New York Employers Not Rushing To Hire Older Workers

Joy Davia, writing for the Rochester Democrat & Chronicle, reports that while New York area businesses will be losing workers full of experience and institutional knowledge, but won't have nearly enough Generation X-ers and Y-ers to replace them, "[m]ost businesses are aware of the problem but are not preparing for such a scenario, according to a recent upstate New York study by the AARP. They're not actively trying to attract and keep older workers or getting experienced workers to mentor younger cohorts, among other moves."
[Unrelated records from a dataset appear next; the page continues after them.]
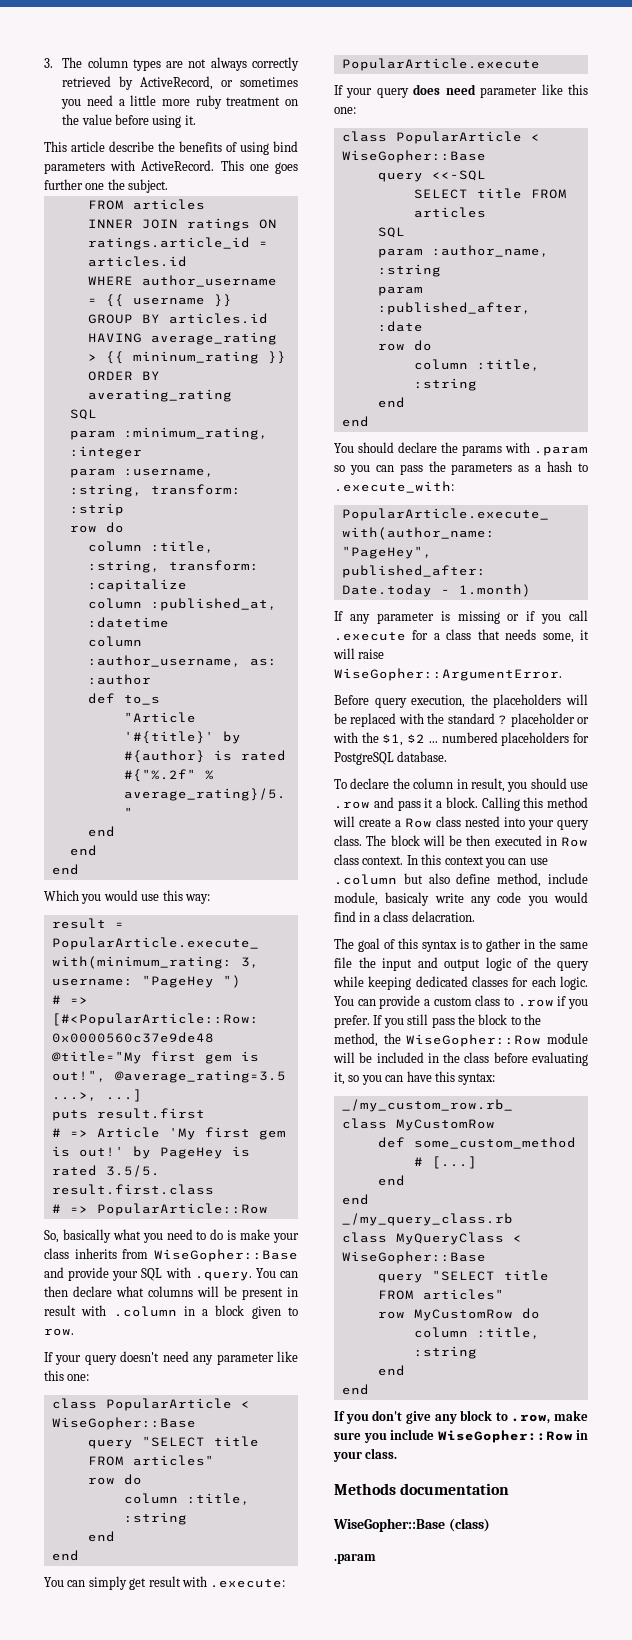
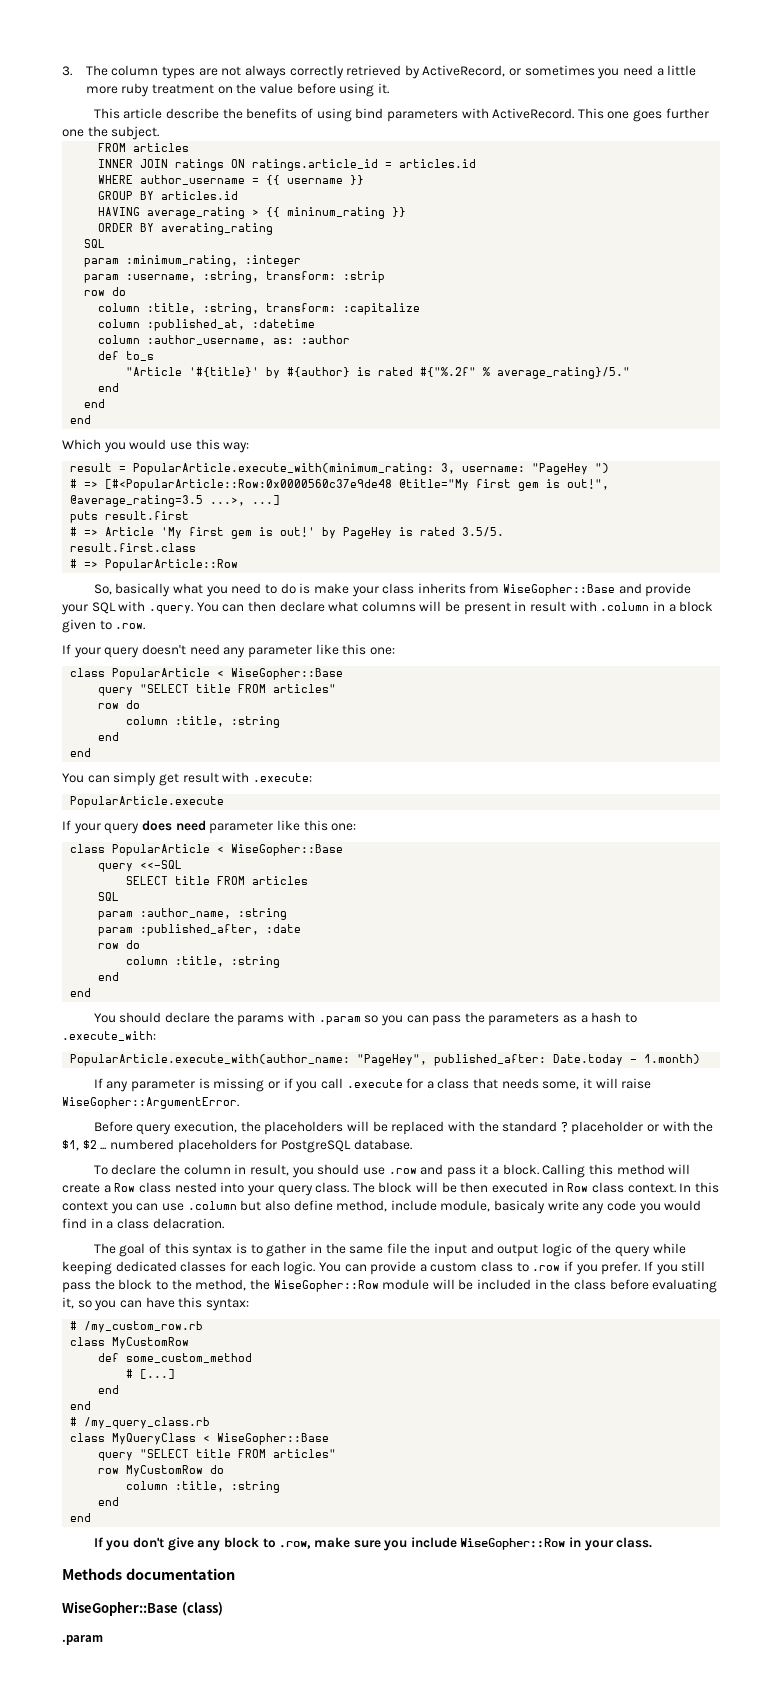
- So, basically what you need to do is make your class inherits from WiseGopher::Base and provide your SQL with .query. You can then declare what columns will be present in result with .column in a block given to row.
+ So, basically what you need to do is make your class inherits from WiseGopher::Base and provide your SQL with .query. You can then declare what columns will be present in result with .column in a block given to .row.
- _/my_custom_row.rb_
+ # /my_custom_row.rb
- _/my_query_class.rb
+ # /my_query_class.rb

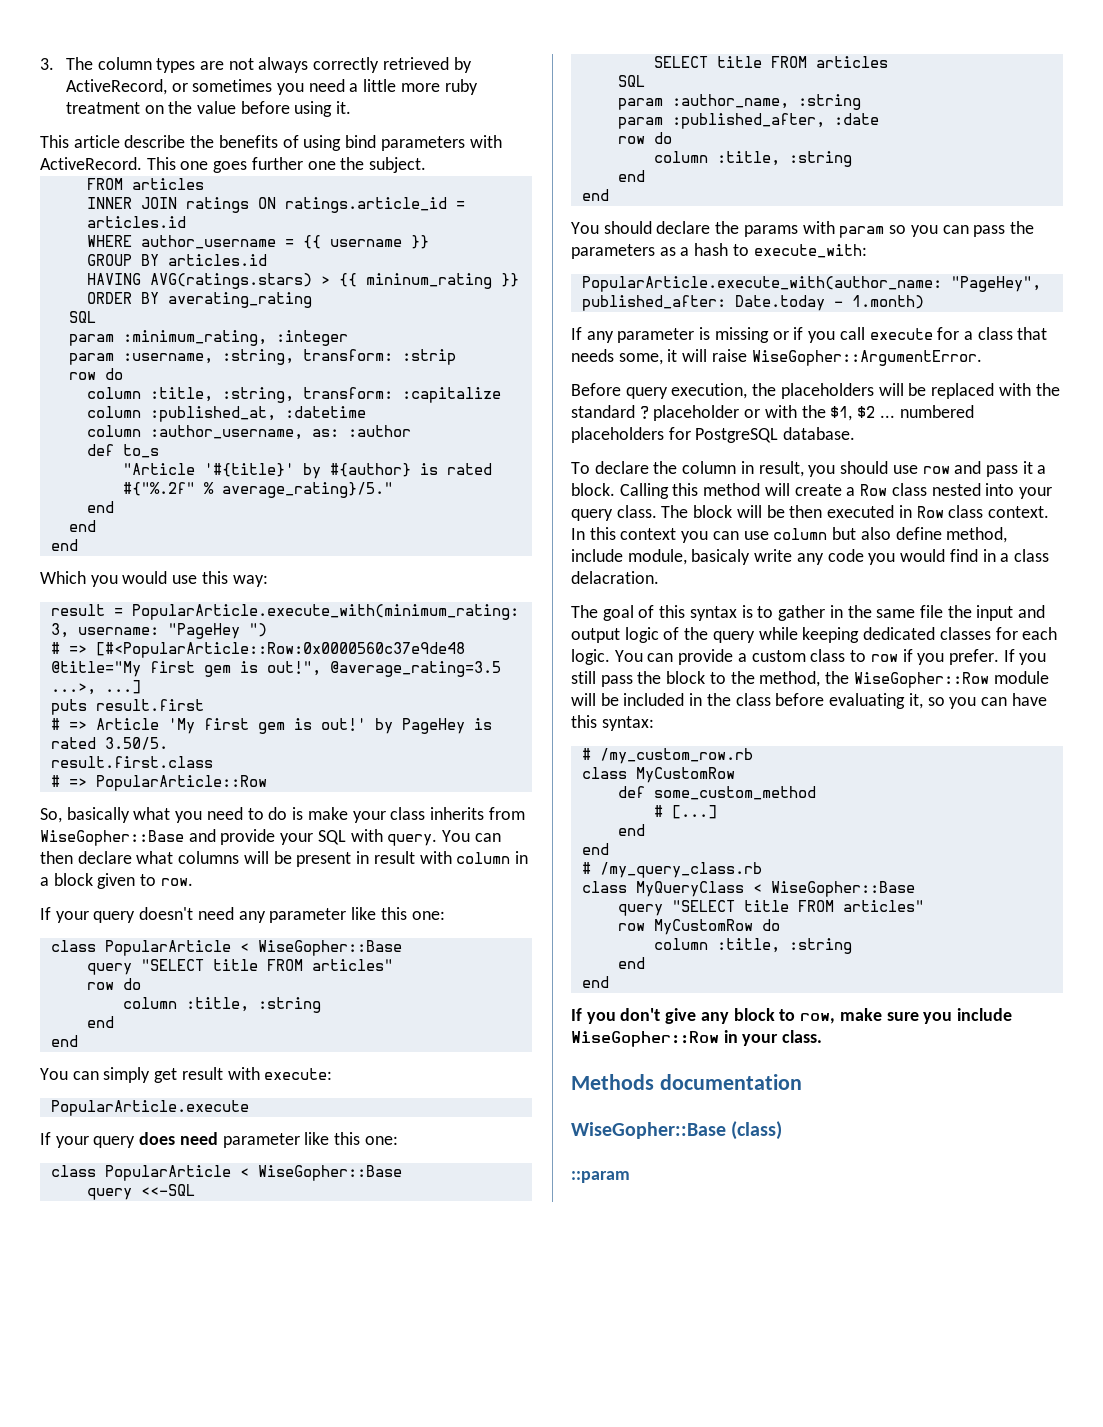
- HAVING average_rating > {{ mininum_rating }}
+ HAVING AVG(ratings.stars) > {{ mininum_rating }}
- # => Article 'My first gem is out!' by PageHey is rated 3.5/5.
+ # => Article 'My first gem is out!' by PageHey is rated 3.50/5.
- So, basically what you need to do is make your class inherits from WiseGopher::Base and provide your SQL with .query. You can then declare what columns will be present in result with .column in a block given to .row.
+ So, basically what you need to do is make your class inherits from WiseGopher::Base and provide your SQL with query. You can then declare what columns will be present in result with column in a block given to row.
- You can simply get result with .execute:
+ You can simply get result with execute:
- You should declare the params with .param so you can pass the parameters as a hash to .execute_with:
+ You should declare the params with param so you can pass the parameters as a hash to execute_with:
- If any parameter is missing or if you call .execute for a class that needs some, it will raise WiseGopher::ArgumentError.
+ If any parameter is missing or if you call execute for a class that needs some, it will raise WiseGopher::ArgumentError.
- To declare the column in result, you should use .row and pass it a block.
+ To declare the column in result, you should use row and pass it a block.
- In this context you can use .column but also define method, include module, basicaly write any code you would find in a class delacration.
+ In this context you can use column but also define method, include module, basicaly write any code you would find in a class delacration.
- You can provide a custom class to .row if you prefer.
+ You can provide a custom class to row if you prefer.
- If you don't give any block to .row, make sure you include WiseGopher::Row in your class.
+ If you don't give any block to row, make sure you include WiseGopher::Row in your class.
  WiseGopher::Base (class)
- .param
+ ::param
It might be hard for businesses to take a potential worker shortage seriously, especially if they're not already having trouble finding skilled employees. In fact, massive downsizings by local companies have left an abundance of people searching for jobs. "Change happens so rapidly," said Matthew Hurlbutt, executive director of RochesterWorks. "It might be hard for a business to look at an issue in 2010 and say they should start preparing for this now."
Davia writes that two of the most important things for employers to consider are making jobs attractive for older workers and capturing their knowledge. For example, the YMCA of Greater Rochester offers flexible hours — maybe part time or job-sharing — and benefits, including a new initiative that offers part timers health insurance. And, on the other side, Strong Memorial Hospital has a new mentoring program designed to get more nurses into one of its toughest fields; mentoring, according to Davia is hailed by experts as a great way to prepare for the upcoming swell of boomer retirements.